Nocturnal erections have been implicated in
preserving normal erectile function by providing
regular tissue oxygenation. The lack of any erections
during the period of neuropraxia has been
implicated to produce persistent penile hypoxia.
The hypoxia in consistently flaccid penis may
induce fibrosis.
Also quoted:
These initial reports have shown
that penile hypoxia is the key factor in collagen
deposition in hypoxic cavernosal muscle and PGE1
reduced the expression of TGF-b1.
PGE1 mentioned is the injectable drug prostaglandin. Just before this , they also mention that using the ed injection drug prostaglandin will offset fibrosis. This is something that has been mentioned a lot, but the first that I have ever read of someone stating that early use of injections will speed rehab and healing.
Further on they burst the bubble by saying the following then talk about
other causes for fibrosis and the effect other thing may have in veinous leakage.
To
date, the penile hypoxia explanation remains theoretical.
In fact, other possibilities may explain the
collagen replacement in the penis following RP.
Further scientific work is needed to prove that
hypoxia actually occurs in the penis following RP,
and that this is the mechanism for tissue damage in
the penis.12–15
Similarly, User et al.16 in 2003 demonstrated
significant apoptosis in the cavernosal smooth
muscle and high proportion of trabecular smooth
muscle has been replaced by collagen. Similarly in
human models, Iacono et al.17 from Italy recently
studied the changes in penile biopsy before and after
RP (2 and 12 months). They reported a significant
decrease in the elastic fibers and smooth muscle
content, and a significant increase in the collagen
content in the postoperative biopsies compared to
the biopsy before surgery. This smooth muscle
fibrosis has been implicated in reduction of penile
length that occurs in significant proportion of men
following RP. These studies have further confirmed
that neuropraxia from transient cavernous nerve
damage plays a central role in cavernosal fibrosis.

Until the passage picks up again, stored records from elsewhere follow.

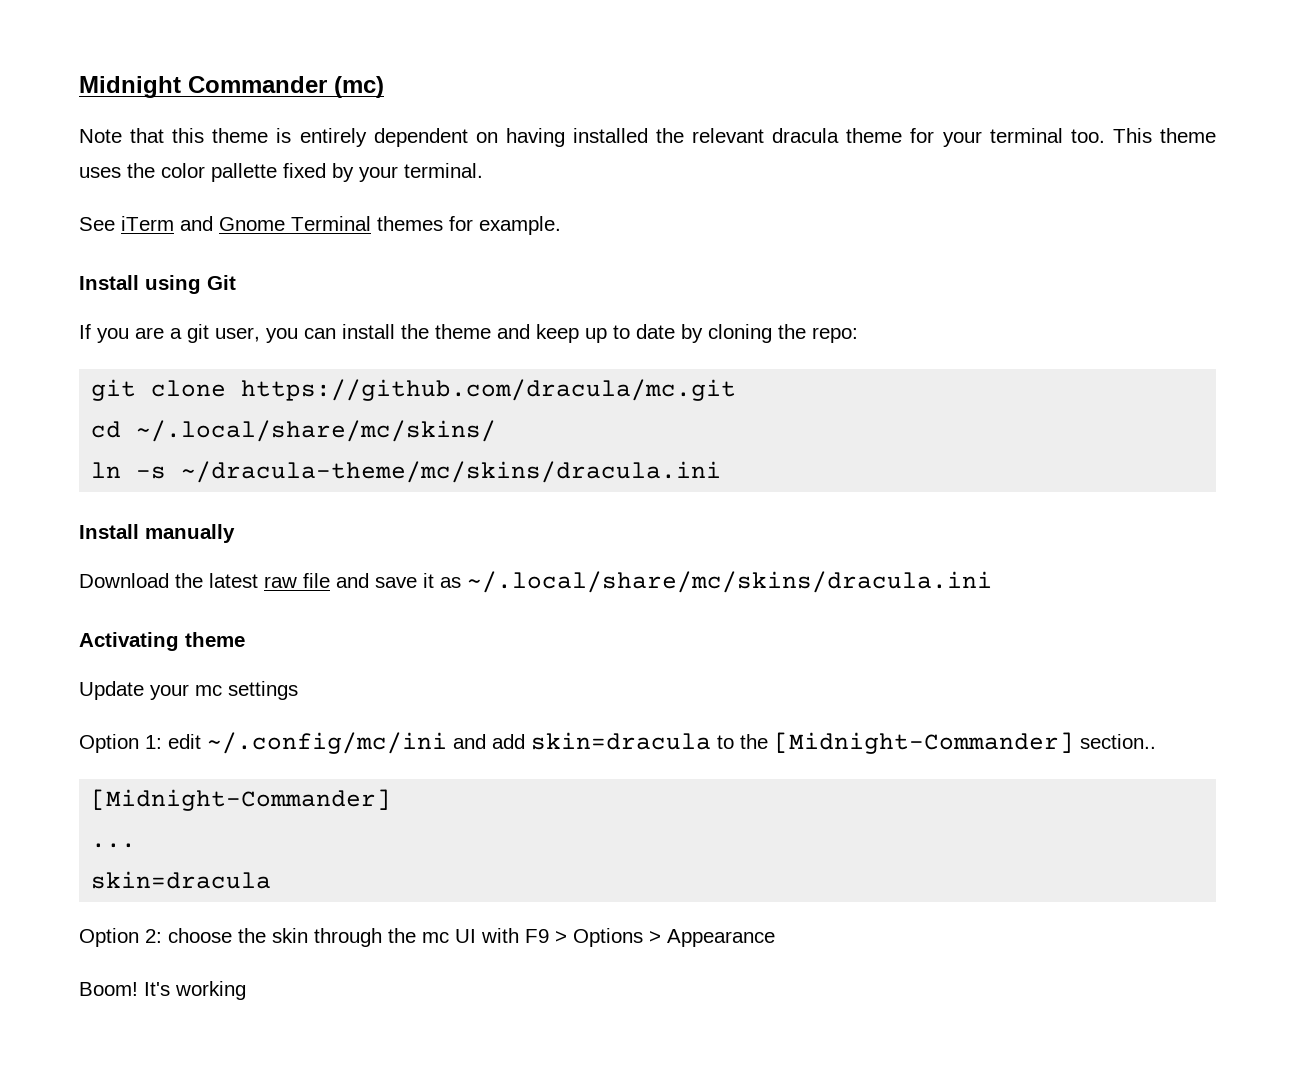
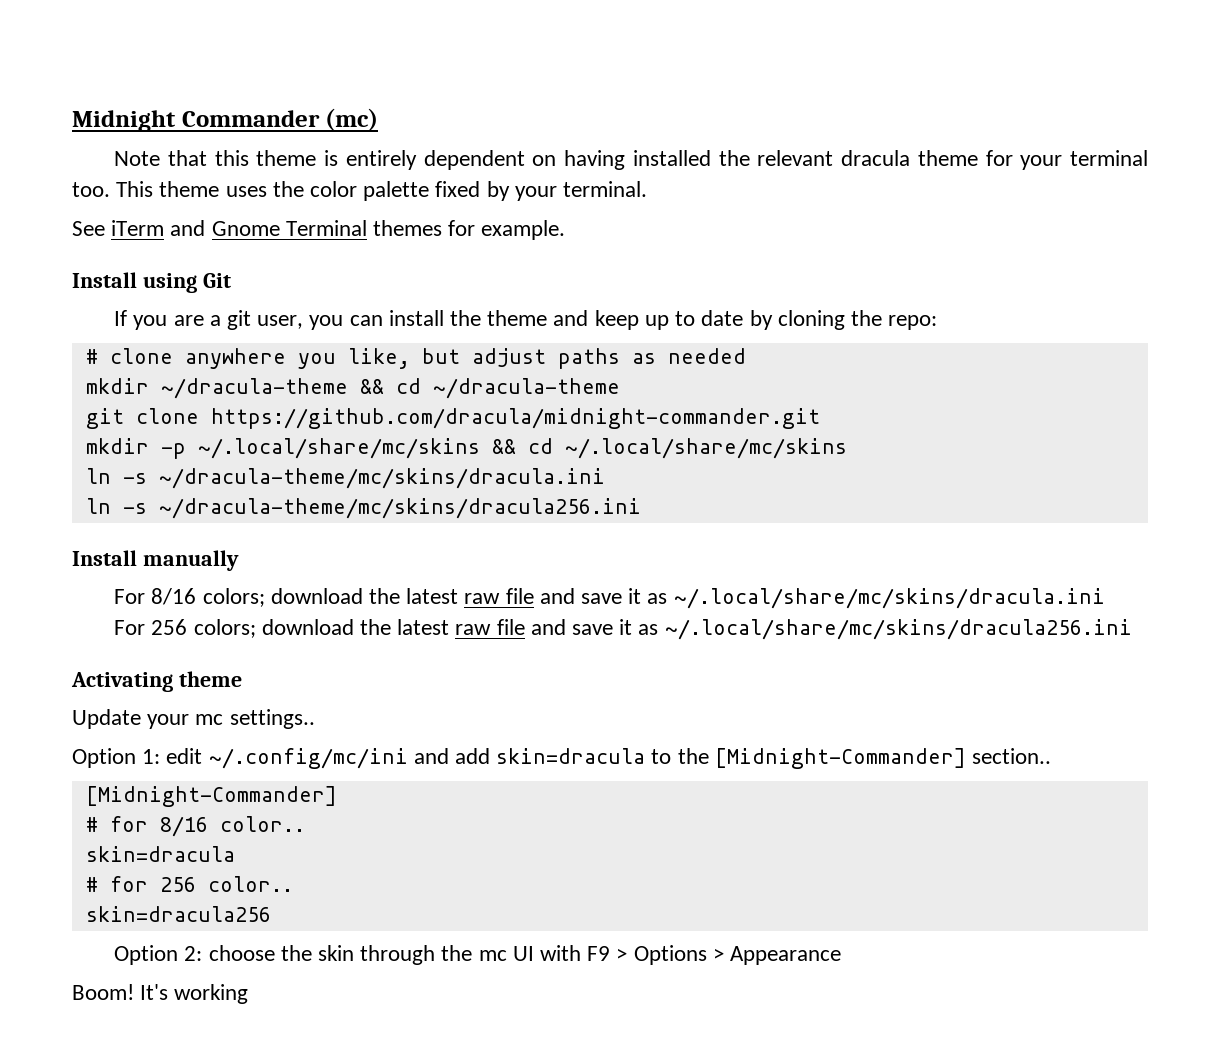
[211,163,277,182] pallette -> [363,181,430,201] palette
[91,379,737,401] [91,420,497,442] git clone https://github.com/dracula/mc.git // cd ~/.local/share/mc/skins/ -> [85,348,746,369] [85,378,620,399] [85,408,820,429] [85,438,847,459] # clone anywhere you like, but adjust paths as needed // mkdir ~/dracula-theme && cd ~/dracula-theme // git clone https://github.com/dracula/midnight-commander.git // mkdir -p ~/.local/share/mc/skins && cd ~/.local/share/mc/skins
(722, 472) none -> [85,498,641,519] // ln -s ~/dracula-theme/mc/skins/dracula256.ini
[79,573,169,588] Download -> [114,588,363,607] For 8/16 colors; download
(992, 582) none -> [114,619,1132,640] // For 256 colors; download the latest raw file and save it as ~/.local/share/mc/skins/dracula256.ini
[228,681,298,700] settings -> [229,709,315,729] settings..
[91,843,137,848] [91,871,272,889] ... // skin=dracula -> [85,816,305,837] [85,846,235,862] [85,876,293,892] [85,906,271,922] # for 8/16 color.. // skin=dracula // # for 256 color.. // skin=dracula256

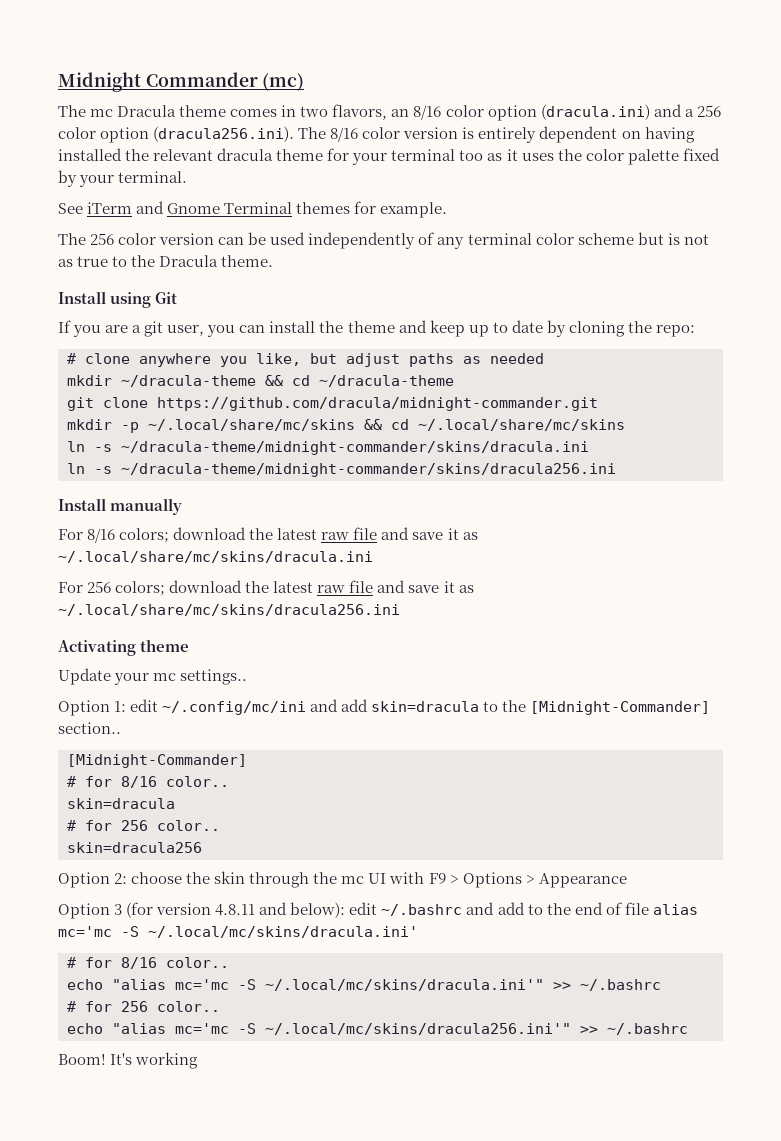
[114,150,317,166] Note that this theme -> [58,104,721,121] [58,126,459,143] The mc Dracula theme comes in two flavors, an 8/16 color option (dracula.ini) and a 256 color option (dracula256.ini). The 8/16 color version
[72,181,220,197] too. This theme -> [459,149,518,161] too as it
(566, 230) none -> [58,232,709,249] [58,255,274,267] // The 256 color version can be used independently of any terminal color scheme but is not as true to the Dracula theme.
[158,468,605,489] [85,498,641,519] ~/dracula-theme/mc/skins/dracula.ini // ln -s ~/dracula-theme/mc/skins/dracula256.ini -> [121,441,589,455] [67,463,616,477] ~/dracula-theme/midnight-commander/skins/dracula.ini // ln -s ~/dracula-theme/midnight-commander/skins/dracula256.ini
(842, 955) none -> [58,902,698,919] [58,926,418,938] [67,957,229,969] [67,979,661,991] [67,1001,220,1012] [67,1023,688,1035] // Option 3 (for version 4.8.11 and below): edit ~/.bashrc and add to the end of file alias mc='mc -S ~/.local/mc/skins/dracula.ini' // # for 8/16 color.. // echo "alias mc='mc -S ~/.local/mc/skins/dracula.ini'" >> ~/.bashrc // # for 256 color.. // echo "alias mc='mc -S ~/.local/mc/skins/dracula256.ini'" >> ~/.bashrc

Progressive cavernosal fibrosis produced due to
persistent penile hypoxia has been shown to
produce veno-occlusive dysfunction. Mulhall
et al.18 in 2002 reported the incidence of venous
leak increases with the postoperative time interval.
They showed that the incidence of postoperative
venous leak was 14% at 4 months, which increased
to 35% between 9 and 12 months. Similarly,
They also further along mention several studies that showed early use of pills and or injections had a big impact on the length of time and the percent of capacity regained in regaining erections.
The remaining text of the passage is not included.